KANSAS CITY – Days before it was to take effect, a federal judge on Aug. 27 temporarily blocked a Missouri ban on abortion after eight weeks of pregnancy. Missouri’s Attorney General Eric Schmitt filed an appeal of the decision Sept. 5.
U.S. District Judge Howard Sachs blocked the law for the time being, pending a legal challenge from Planned Parenthood and the American Civil Liberties Union. The abortion provider and the ACLU filed their suit arguing that the Missouri Stands for the Unborn Act – also called the “heartbeat” law – is unconstitutional and goes against the 1973 U.S. Supreme Court Roe v. Wade ruling that legalized abortion nationwide.
“While it is the job of Missouri’s attorney general to defend the laws passed by the Missouri General Assembly, General Schmitt is a strong pro-life advocate who will vigorously defend the strongest pro-life piece of legislation in the history of this nation,” Don Hinkle, public policy adviser for the Missouri Baptist Convention, said.
Though various courts have applied varying standards in different states, federal law does allow states to restrict abortions. For example, states may ban abortion after unborn babies are viable outside the womb. In court documents, attorneys for the state told Judge Sachs that the state’s goal is “protecting fetal life” as well as protecting women.

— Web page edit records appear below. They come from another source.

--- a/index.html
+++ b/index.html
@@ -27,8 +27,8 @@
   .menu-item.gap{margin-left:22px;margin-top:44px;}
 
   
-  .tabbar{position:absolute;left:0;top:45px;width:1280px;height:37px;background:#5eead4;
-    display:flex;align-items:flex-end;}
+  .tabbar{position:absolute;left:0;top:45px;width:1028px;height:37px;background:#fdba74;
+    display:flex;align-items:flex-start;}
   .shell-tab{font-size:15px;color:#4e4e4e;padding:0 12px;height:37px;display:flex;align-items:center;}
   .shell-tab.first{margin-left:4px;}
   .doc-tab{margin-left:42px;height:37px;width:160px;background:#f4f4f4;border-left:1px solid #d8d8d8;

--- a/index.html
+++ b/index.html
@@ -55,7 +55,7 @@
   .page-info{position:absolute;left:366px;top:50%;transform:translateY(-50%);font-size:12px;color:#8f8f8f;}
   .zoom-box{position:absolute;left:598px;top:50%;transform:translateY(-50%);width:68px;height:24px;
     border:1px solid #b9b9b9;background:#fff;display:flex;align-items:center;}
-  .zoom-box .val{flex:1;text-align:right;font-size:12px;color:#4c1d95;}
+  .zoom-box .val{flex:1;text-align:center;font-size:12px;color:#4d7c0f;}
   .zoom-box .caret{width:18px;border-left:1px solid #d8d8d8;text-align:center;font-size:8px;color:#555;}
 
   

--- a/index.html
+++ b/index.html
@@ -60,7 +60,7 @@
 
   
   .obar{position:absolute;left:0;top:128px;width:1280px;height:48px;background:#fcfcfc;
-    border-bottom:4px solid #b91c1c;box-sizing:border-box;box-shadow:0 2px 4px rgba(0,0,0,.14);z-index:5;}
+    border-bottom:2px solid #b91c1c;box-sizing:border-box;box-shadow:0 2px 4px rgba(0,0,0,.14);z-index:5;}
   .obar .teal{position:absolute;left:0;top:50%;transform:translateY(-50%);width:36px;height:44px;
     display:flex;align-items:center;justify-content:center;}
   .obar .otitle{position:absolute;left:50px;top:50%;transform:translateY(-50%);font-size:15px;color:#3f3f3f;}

If the eight-week ban does not survive its challenge, the law, signed by Gov. Mike Parson in May, includes a provision that automatically reverts the law to become a ban at 14 weeks of pregnancy. If that ban is overturned, an 18-week prohibition takes effect. The law also includes a complete ban on abortions except in cases of medical emergencies, should Roe v. Wade be overturned.